La Cour de justice de l’Union européenne, par un arrêt du 22 janvier 2015, traite de l’application des régimes de sécurité sociale aux travailleurs migrants. Deux ressortissants helléniques s’installent en Roumanie en 1948 avec le statut de réfugiés politiques et cotisent au système public durant plusieurs décennies. Ils regagnent leur État d’origine en 1990 avant de solliciter, quelques années plus tard, la reconnaissance de leurs périodes de travail accomplies à l’étranger.
La caisse départementale de pensions rejette leurs demandes en invoquant un accord bilatéral de 1996 prévoyant l’extinction de toute obligation financière de la Roumanie. Le Tribunalul Cluj annule ces décisions en enjoignant à l’organisme de sécurité sociale d’octroyer les pensions conformément aux dispositions protectrices du règlement européen. Saisie en appel, la Curtea de Apel Cluj décide de surseoir à statuer pour interroger la Cour de justice sur l’interprétation du cadre juridique applicable.
La question centrale porte sur le maintien d’un accord bilatéral non mentionné à l’annexe III du règlement et conclu avant l’adhésion d’un État. La Cour juge que l’article 7 du règlement 1408/71 doit être interprété de manière stricte afin de garantir la substitution de la norme européenne. Cette analyse conduit à examiner d’abord la force impérative de la substitution réglementaire avant d’apprécier l’exclusion de tout mécanisme de confiance légitime en l’espèce.
I. La substitution impérative du régime de l’Union aux conventions bilatérales
A. Le principe de remplacement édicté par l’article 6 du règlement La Cour souligne que le règlement « se substitue, dans le cadre de son champ d’application personnel ainsi que matériel, et sous certaines réserves, à toute convention ». Cette substitution revêt une portée impérative et n’admet aucune exception en dehors des cas limitativement énumérés par le texte européen. La juridiction rappelle que l’adhésion d’un État déclenche l’application immédiate des règles communes aux effets futurs des situations nées sous l’empire de la loi ancienne.
B. Le caractère restrictif des exceptions prévues à l’article 7 L’article 7 autorise le maintien de dispositions conventionnelles si elles sont plus favorables ou découlent de circonstances historiques spécifiques avec un effet temporel limité. Ces dérogations doivent impérativement figurer à l’annexe III du règlement pour demeurer applicables nonobstant le principe général de remplacement des normes nationales. L’accord litigieux n’étant pas recensé dans cette annexe, il s’efface nécessairement devant la législation européenne qui protège les droits sociaux des travailleurs.

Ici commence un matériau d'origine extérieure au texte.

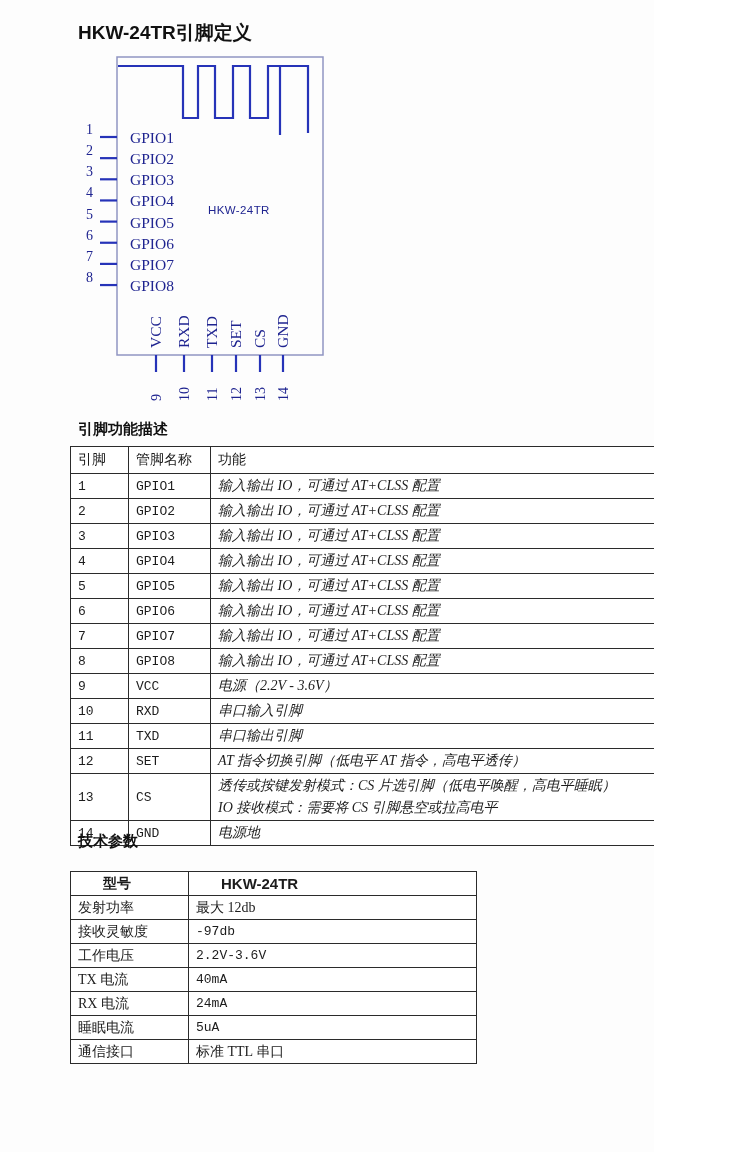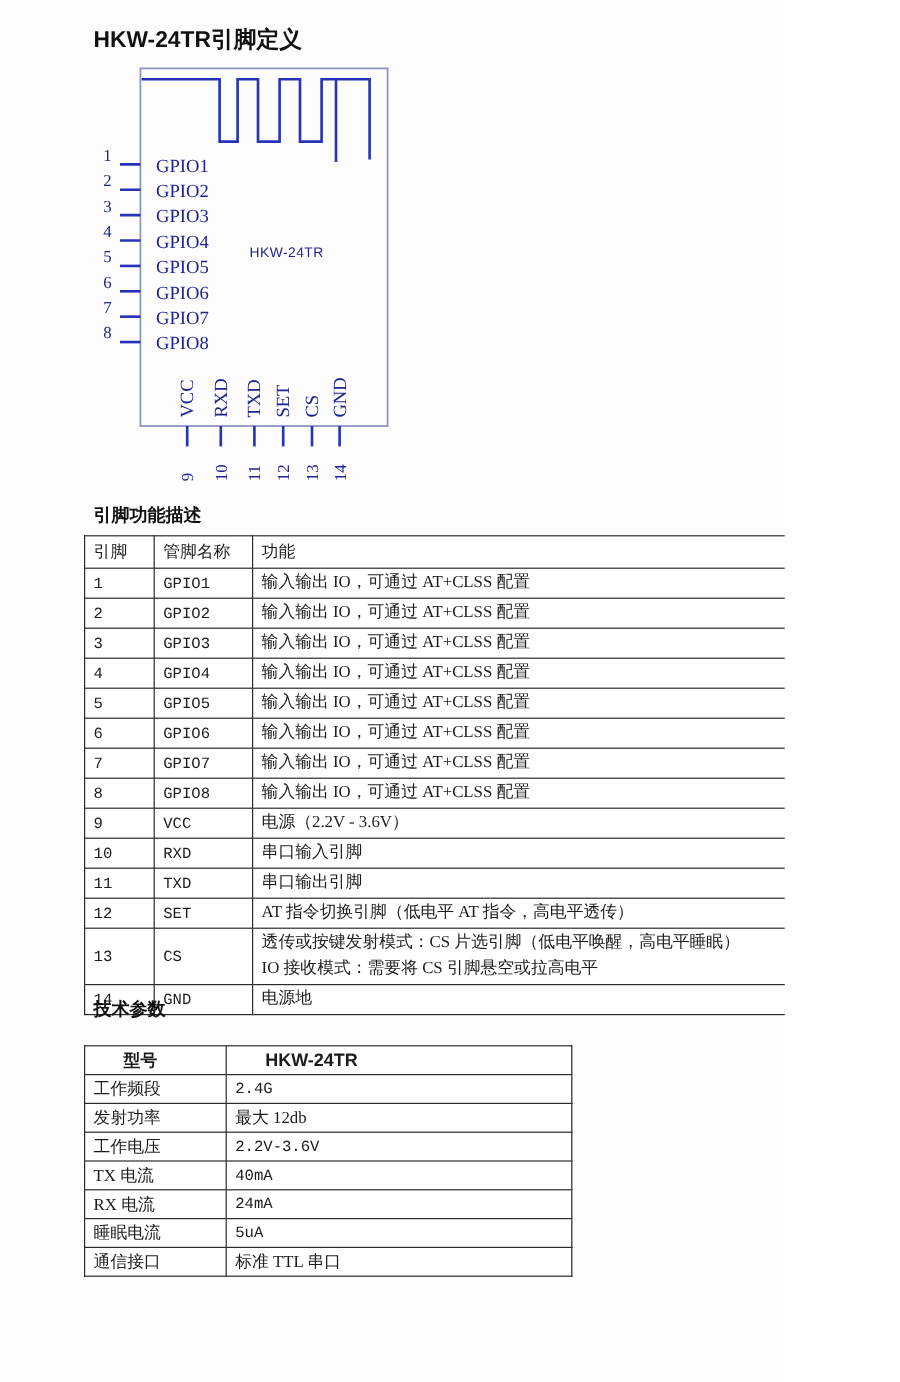"输入输出 IO，可通过 AT+CLSS 配置" .func-line { font-style: none -> italic }
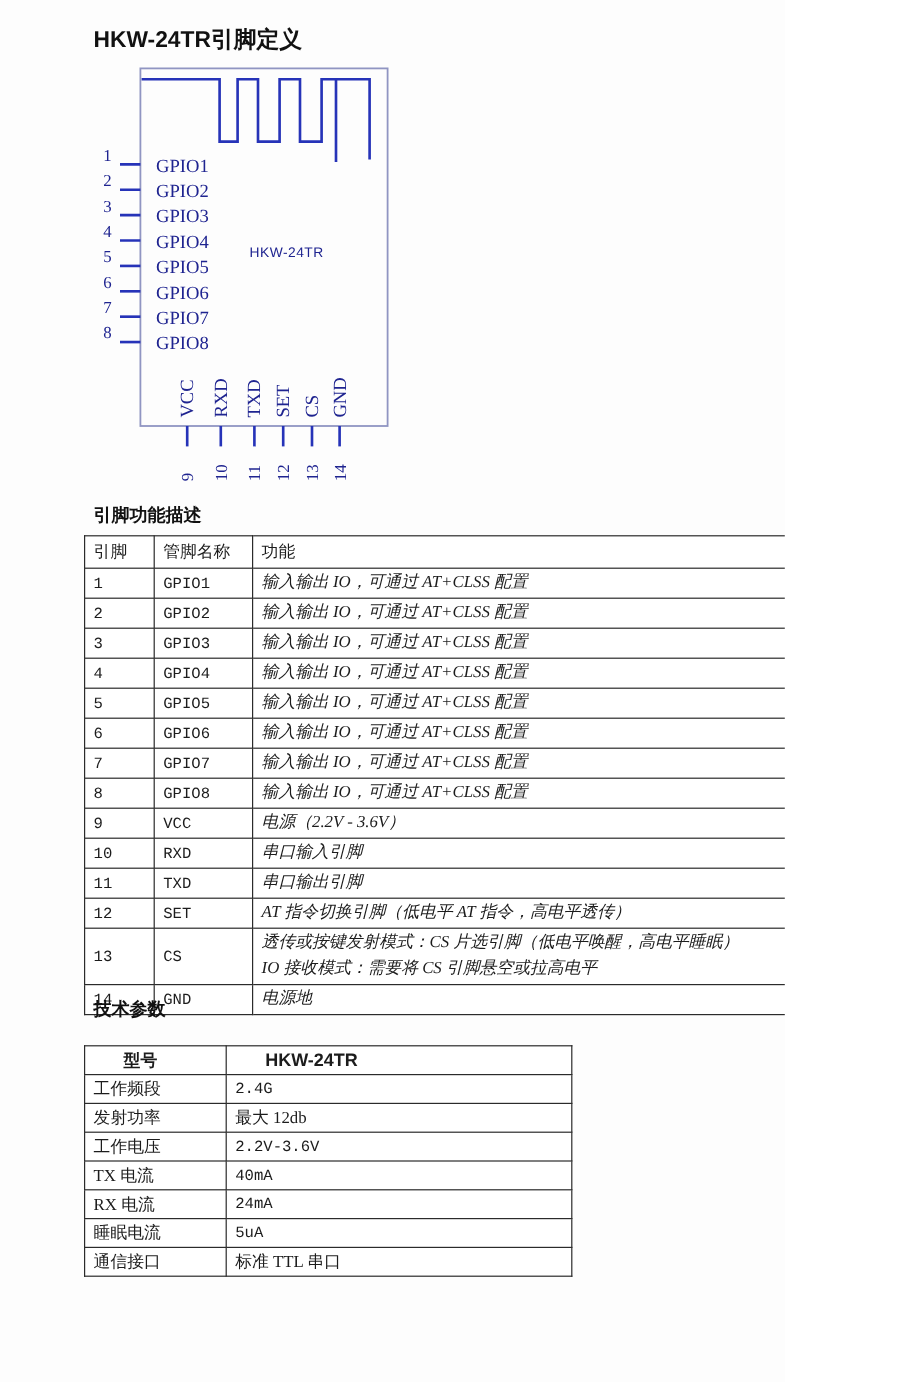"工作频段" tr { html: <tr> <td>工作频段</td> <td>2.4G</td> </tr> -> none }
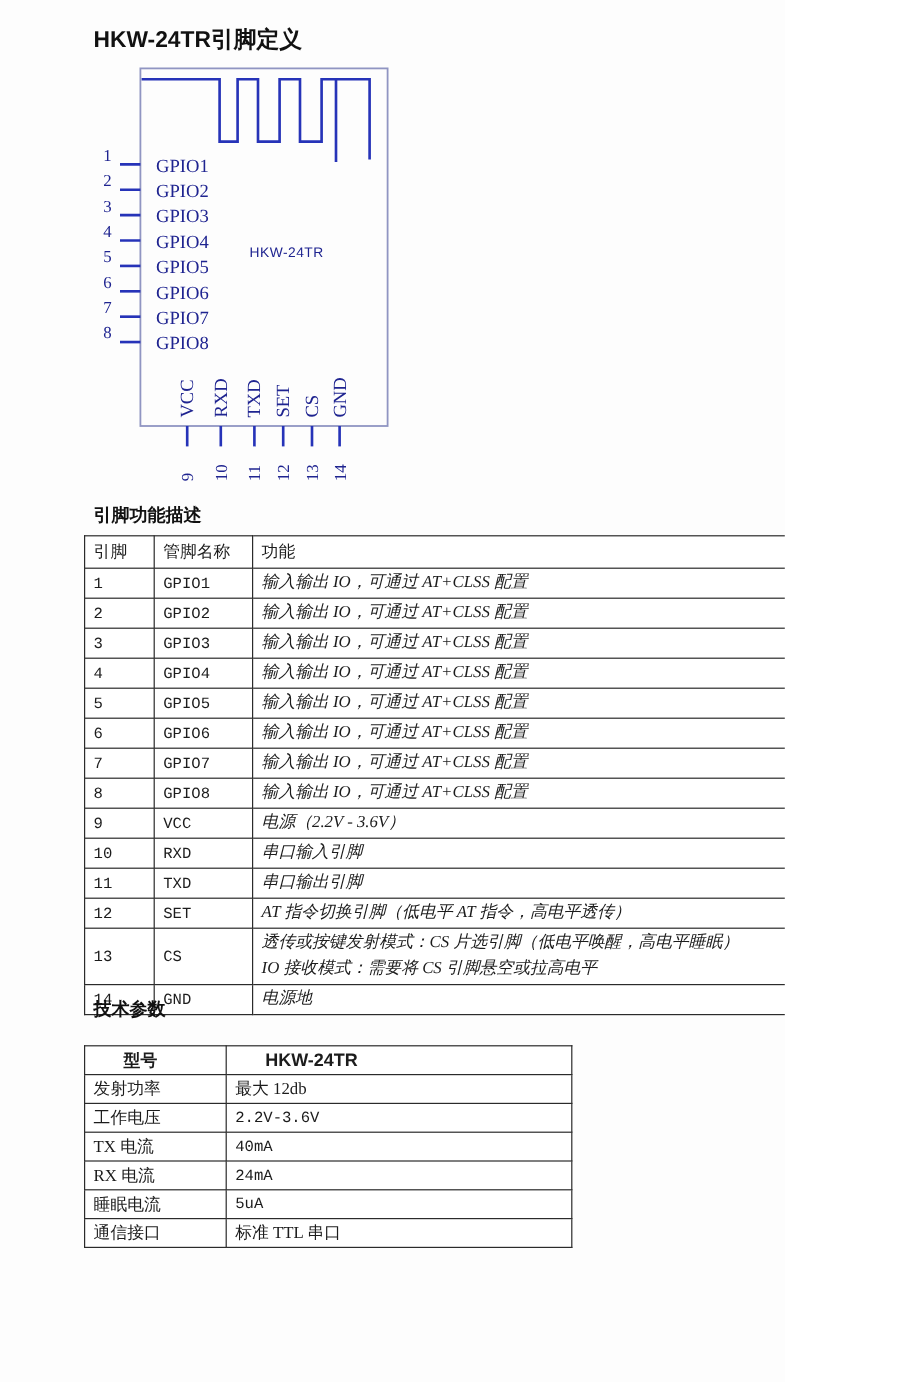"接收灵敏度" tr { html: none -> <tr> <td>接收灵敏度</td> <td>-97db</td> </tr> }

II. L’inopposabilité de la confiance légitime au bénéfice de l’accord bilatéral
A. L’écartement motivé de la jurisprudence protectrice antérieure La Cour écarte l’application des principes dégagés dans l’arrêt Rönfeldt qui permettaient parfois de conserver les bénéfices d’une convention bilatérale jugée plus avantageuse. Ce précédent repose sur la protection de la confiance légitime du travailleur qui décide de se déplacer en fonction des règles connues au départ. Les intéressés avaient quitté le territoire roumain six ans avant la signature de l’accord financier, ce qui exclut toute attente raisonnable lors de leur migration.
B. La primauté de la protection sociale offerte par le droit de l’Union Les requérants sollicitaient expressément le bénéfice des dispositions du règlement européen et ne revendiquaient nullement l’application des termes de l’accord bilatéral de compensation financière. La Cour précise qu’un État membre ne saurait invoquer ses propres engagements diplomatiques pour faire échec aux droits que les particuliers tirent de l’ordre juridique. Cette décision préserve l’efficacité du système de sécurité sociale de l’Union en empêchant que des règlements forfaitaires globaux ne lèsent les assurés sociaux.